Jamuna, Großes Flusssystem in Zentral-Bangladesch
Der Jamuna ist ein großer Fluss in Zentralbangladesh und kann in der Monsunzeit bis zu 13 Kilometer breit werden. Sein Bett bildet ein komplexes Netzwerk aus Kanälen und wandernden Sandbänken, den sogenannten Chars.
Ein großes Erdbeben im Jahr 1762 verursachte tektonische Verschiebungen, die den Kurs des Brahmaputra-Flusses veränderten. Diese geologische Umwälzung führte dazu, dass der Fluss seinen jetzigen Weg durch den Jamuna-Kanal nahm.
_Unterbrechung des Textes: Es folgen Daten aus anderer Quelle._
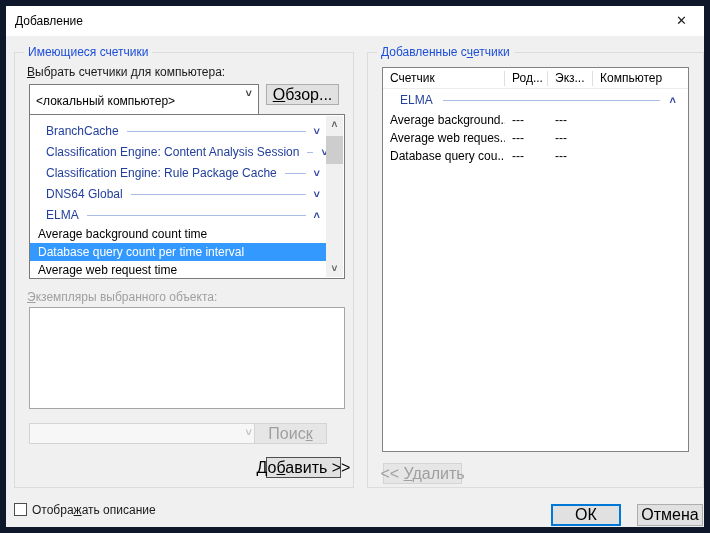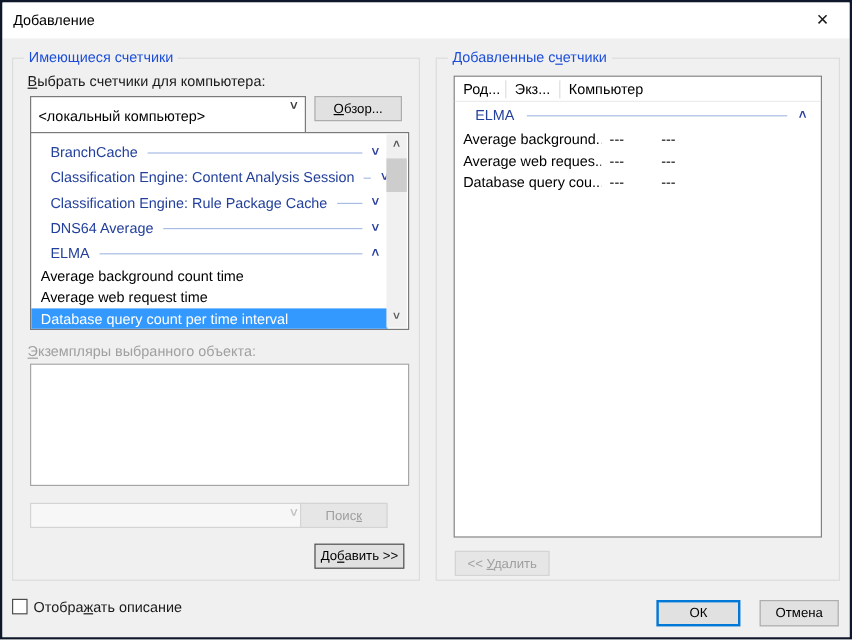--- a/index.html
+++ b/index.html
@@ -8,7 +8,7 @@
 
   .window {
     position:relative; width:710px; height:533px;
-    background:#fff; border:2px solid #0f172a; overflow:hidden;
+    background:#fff; border:6px solid #0f172a; overflow:hidden;
   }
   .titlebar { position:absolute; left:0; top:0; right:0; height:30px; background:#fff; }
   .title { position:absolute; left:9px; top:8px; font-size:12px; color:#000; }

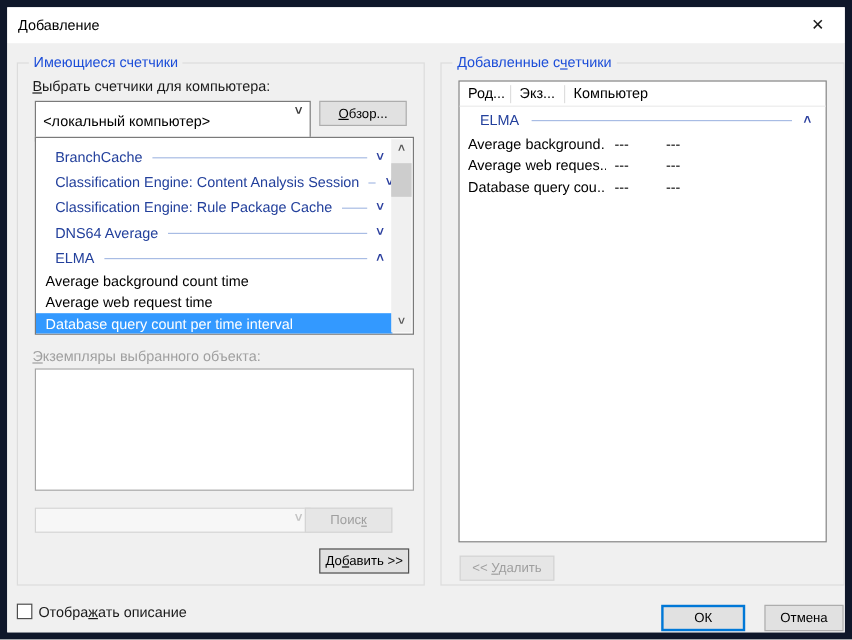--- a/index.html
+++ b/index.html
@@ -190,6 +190,7 @@
 
     <div class="table" style="left:376px; top:31px; width:307px; height:385px;">
       <div class="thead">
+        <div class="th col0">Счетчик</div>
         <div class="th col1">Род...</div>
         <div class="th col2">Экз...</div>
         <div class="th col3">Компьютер</div>

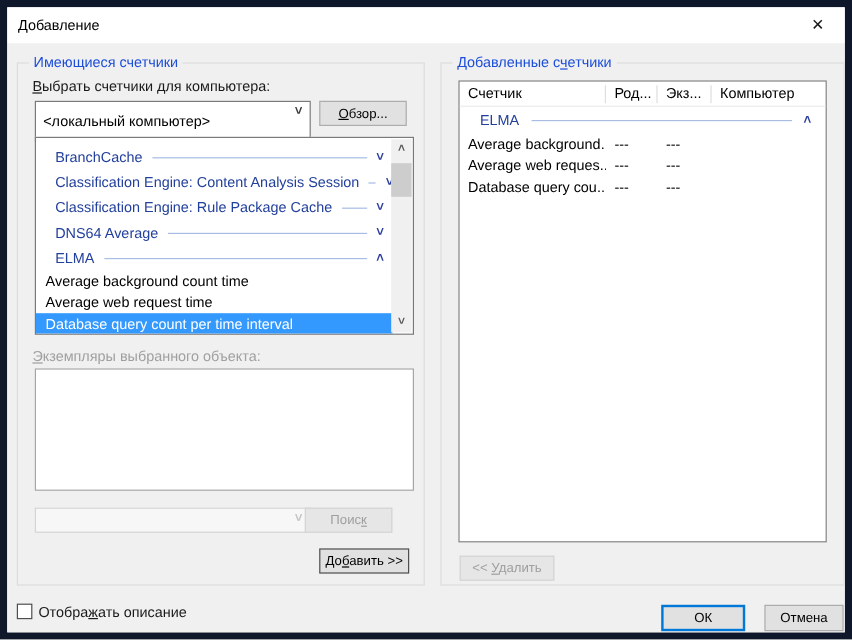--- a/index.html
+++ b/index.html
@@ -44,7 +44,7 @@
   .btn {
     position:absolute; background:#e1e1e1; border:1px solid #adadad;
     display:flex; align-items:center; justify-content:center;
-    font-size:11px; color:#000; cursor:default; white-space:nowrap;
+    font-size:16px; color:#000; cursor:default; white-space:nowrap;
   }
   .btn.disabled { background:#e6e6e6; border-color:#d4d4d4; color:#9f9f9f; }
   .btn.dark-border { border:1px solid #4f4f4f; }

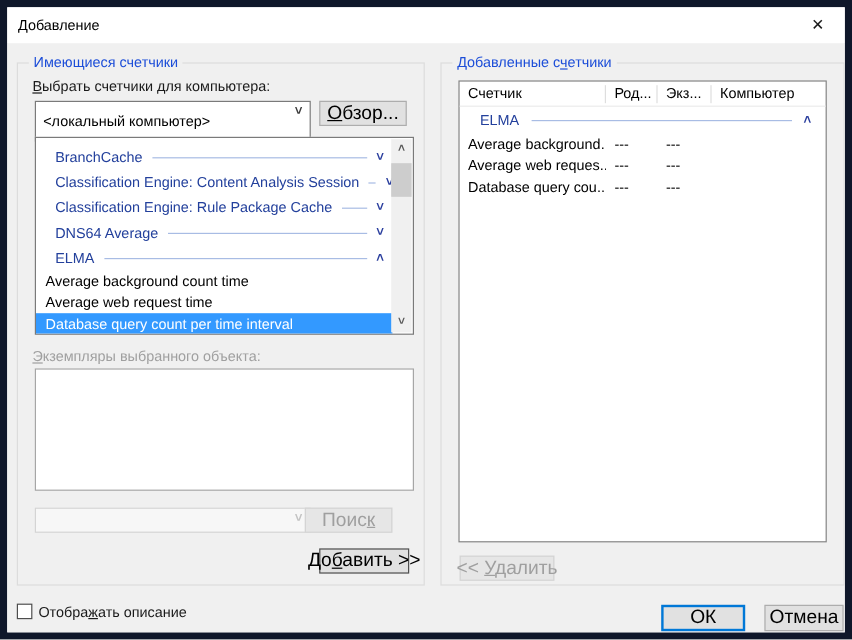--- a/index.html
+++ b/index.html
@@ -137,7 +137,7 @@
           <span class="chev">˅</span>
       </div>
       <div class="lrow group">
-        <span>DNS64 Average</span>
+        <span>DNS64 Global</span>
           <span class="gline"></span>
           <span class="chev">˅</span>
       </div>

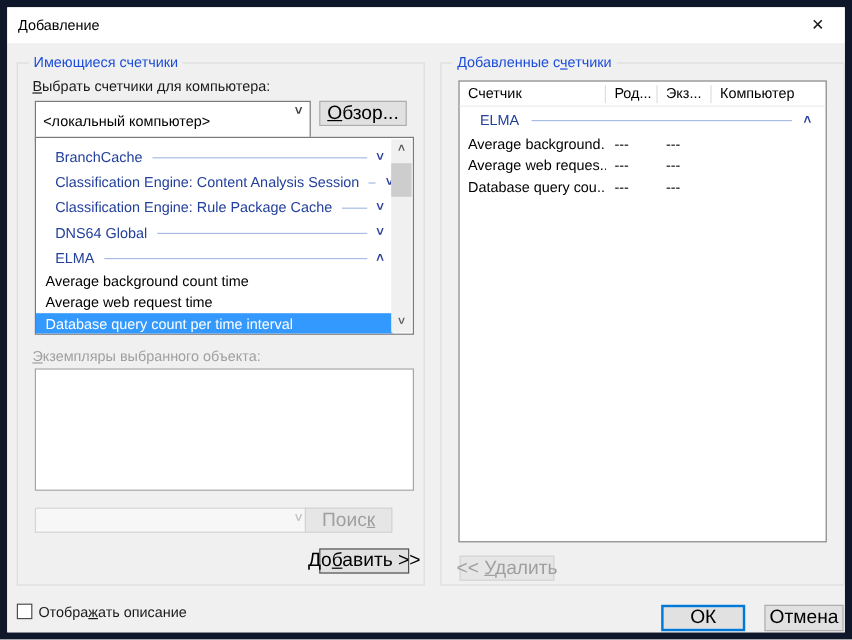--- a/index.html
+++ b/index.html
@@ -149,11 +149,11 @@
       <div class="lrow item">
           <span>Average background count time</span>
         </div>
+      <div class="lrow item selected">
+          <span>Database query count per time interval</span>
+        </div>
       <div class="lrow item">
           <span>Average web request time</span>
-        </div>
-      <div class="lrow item selected">
-          <span>Database query count per time interval</span>
         </div>
 
       <div class="scrollbar">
Der Fluss ernährt Fischergemeinden, die an seinen Ufern leben und überlieferte Fangmethoden anwenden, die Familien seit vielen Generationen weitergeben. Diese traditionelle Lebensweise prägt das tägliche Leben der Menschen in der Region.
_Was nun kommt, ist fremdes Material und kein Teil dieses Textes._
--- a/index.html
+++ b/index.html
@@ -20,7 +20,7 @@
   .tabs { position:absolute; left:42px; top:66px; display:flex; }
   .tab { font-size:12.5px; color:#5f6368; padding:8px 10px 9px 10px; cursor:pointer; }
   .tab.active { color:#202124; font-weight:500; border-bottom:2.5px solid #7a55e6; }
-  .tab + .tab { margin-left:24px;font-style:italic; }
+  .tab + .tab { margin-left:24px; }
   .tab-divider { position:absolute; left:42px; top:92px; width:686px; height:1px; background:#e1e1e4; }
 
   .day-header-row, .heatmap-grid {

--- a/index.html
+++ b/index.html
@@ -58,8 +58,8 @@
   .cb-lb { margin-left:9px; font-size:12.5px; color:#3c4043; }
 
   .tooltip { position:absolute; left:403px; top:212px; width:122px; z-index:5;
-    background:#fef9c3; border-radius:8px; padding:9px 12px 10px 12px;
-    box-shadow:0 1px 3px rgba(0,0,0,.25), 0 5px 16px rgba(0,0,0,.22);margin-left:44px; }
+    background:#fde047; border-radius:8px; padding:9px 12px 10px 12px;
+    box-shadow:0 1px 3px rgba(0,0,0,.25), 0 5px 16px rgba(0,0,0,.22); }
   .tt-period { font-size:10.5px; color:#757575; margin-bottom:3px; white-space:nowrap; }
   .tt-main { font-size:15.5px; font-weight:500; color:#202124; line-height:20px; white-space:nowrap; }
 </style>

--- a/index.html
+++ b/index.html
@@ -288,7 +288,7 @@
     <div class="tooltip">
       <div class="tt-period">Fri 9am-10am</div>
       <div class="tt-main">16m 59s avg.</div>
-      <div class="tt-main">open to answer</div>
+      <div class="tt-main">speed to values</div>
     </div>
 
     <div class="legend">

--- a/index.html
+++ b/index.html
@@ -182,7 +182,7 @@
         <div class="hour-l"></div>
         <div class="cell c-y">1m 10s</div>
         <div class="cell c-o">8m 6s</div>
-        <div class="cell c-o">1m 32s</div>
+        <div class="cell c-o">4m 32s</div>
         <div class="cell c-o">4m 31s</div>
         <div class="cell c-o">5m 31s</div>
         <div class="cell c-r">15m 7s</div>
Die erste Straßenbrücke über den Fluss, die Jamuna Multi-purpose Bridge, wurde 1996 fertiggestellt und verbindet Dhaka direkt mit Nordmitglied Bangladesch. Besucher sollten sich auf stark wechselnde Wasserstände vorbereiten, besonders während der Monsunzeit.
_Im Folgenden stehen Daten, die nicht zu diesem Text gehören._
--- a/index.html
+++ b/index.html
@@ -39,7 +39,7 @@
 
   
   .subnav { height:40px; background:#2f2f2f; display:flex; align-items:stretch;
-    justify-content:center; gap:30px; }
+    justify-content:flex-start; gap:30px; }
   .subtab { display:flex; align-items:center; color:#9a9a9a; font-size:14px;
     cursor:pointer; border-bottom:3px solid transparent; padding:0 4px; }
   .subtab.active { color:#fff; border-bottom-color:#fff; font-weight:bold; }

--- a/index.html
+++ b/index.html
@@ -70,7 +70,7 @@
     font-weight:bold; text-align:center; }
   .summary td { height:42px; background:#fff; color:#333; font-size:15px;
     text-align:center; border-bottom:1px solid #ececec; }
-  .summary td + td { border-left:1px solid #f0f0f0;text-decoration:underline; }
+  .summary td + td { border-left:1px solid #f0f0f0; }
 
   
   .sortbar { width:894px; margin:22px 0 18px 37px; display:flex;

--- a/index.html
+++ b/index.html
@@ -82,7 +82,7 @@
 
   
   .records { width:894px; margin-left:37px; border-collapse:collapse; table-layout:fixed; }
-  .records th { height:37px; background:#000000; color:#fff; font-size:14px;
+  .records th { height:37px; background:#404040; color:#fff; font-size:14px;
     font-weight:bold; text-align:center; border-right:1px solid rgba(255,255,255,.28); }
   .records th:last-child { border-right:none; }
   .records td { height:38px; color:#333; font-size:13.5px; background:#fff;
Die Sandbänke des Flusses verschieben sich ständig durch Erosion und Ablagerung und schaffen neue Landformen, die regelmäßig zu Besitzbeschränkungen unter angrenzenden Gemeinden führen. Diese andauernde geografische Veränderung macht den Fluss zu einer ständig sich verändernden Landschaft.